Torrefaction is a mild pyrolysis process that typically occurs in an anaerobic environment, with the reaction temperature strictly controlled between 230°C and 300°C. This process alters the physical and chemical composition of paddy straw. Physical changes include a reduction in biomass volume, increased brittleness, and easier grinding. Chemical changes consist of increased hydrophobicity, carbon content and calorific value, a decrease of volatile matter. Consequently, torrefied biomass exhibits higher energy density, outstanding hydrophobicity, higher calorific value, and excellent grindability.

 

In practical applications, torrefied paddy straw is usually compressed into dense torrefied pellets, making the biomass more conducive to transportation and storage. Before thermal decomposition in a torrefaction reactor, the paddy straw will firstly go through a drying stage. Then the bulk density of shredded paddy straw at 10% moisture content can be as low as 70 kgs/m3. This will significantly reduce processing capacity of torrefaction reactor. Therefore, it is essential to convert paddy straw into briquettes prior to torrefaction. Bulk density of paddy straw briquettes can be increased to 350-400 kgs/m3. So the mass input and mass output of torrefaction reactor will be 4-5 times more. Heat penetration process during torrefaction can also be optimized.

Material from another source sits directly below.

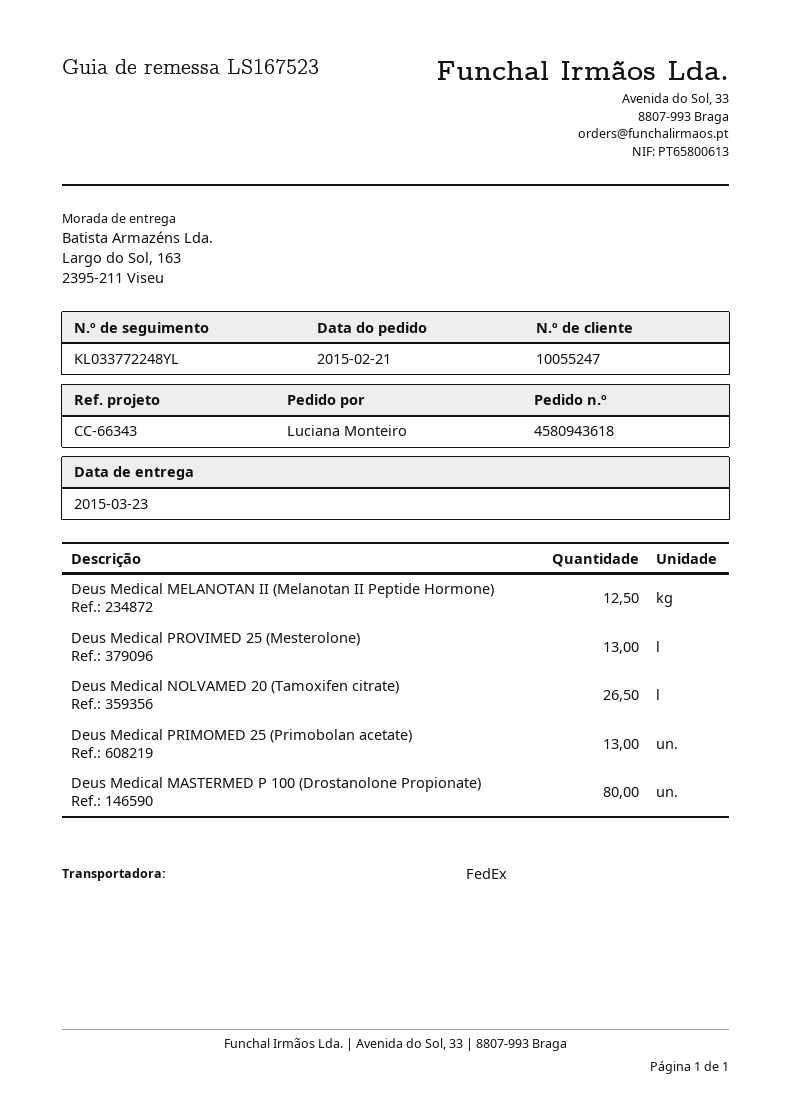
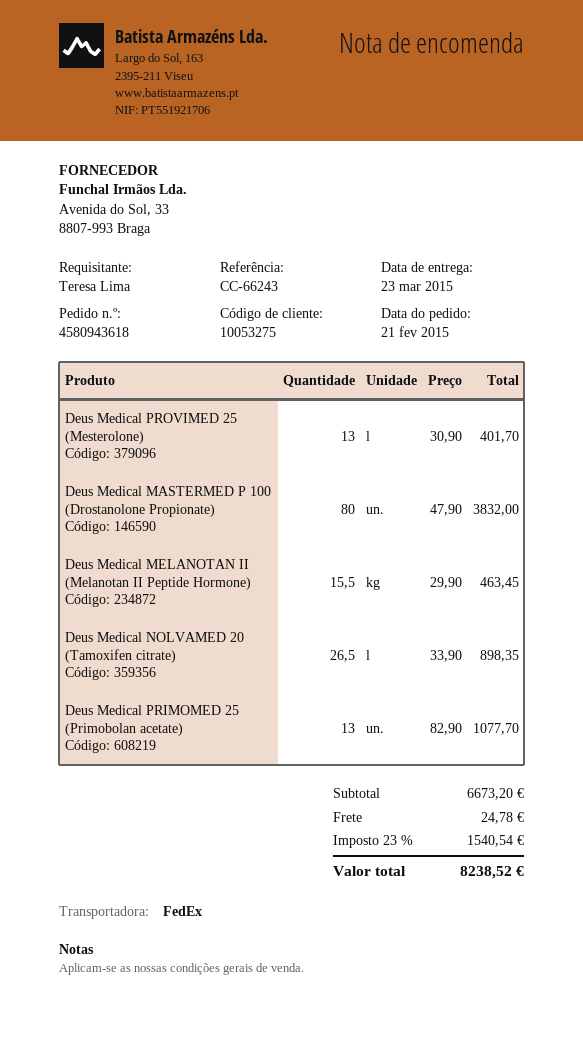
customer number: 10055247 -> 10053275
reference: CC-66343 -> CC-66243
ordered by: Luciana Monteiro -> Teresa Lima
Deus Medical MELANOTAN II (Melanotan II Peptide Hormone): 12.5 -> 15.5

Biomass briquette machine can convert shredded paddy straw into solid briquettes with higher bulk density and ease of handling. SIMEC technology can process raw materials with up to 25% moisture. The conventional size of biomass briquetting: cross-section 32×32mm, length 30-100mm, cross-sectional size is fixed, and the length can be appropriately adjusted according to needs.

SIMEC offer tailored, cutting-edge biomass torrefaction technology, suitable for large-scale production. The patented AF-SFB torrefaction reactor features innovative energy recycling mechanism that ensures heat penetration into the biomass, enhancing energy savings and torrefaction efficiency. Fully automatic control guarantees stable quality of torrefied biomass.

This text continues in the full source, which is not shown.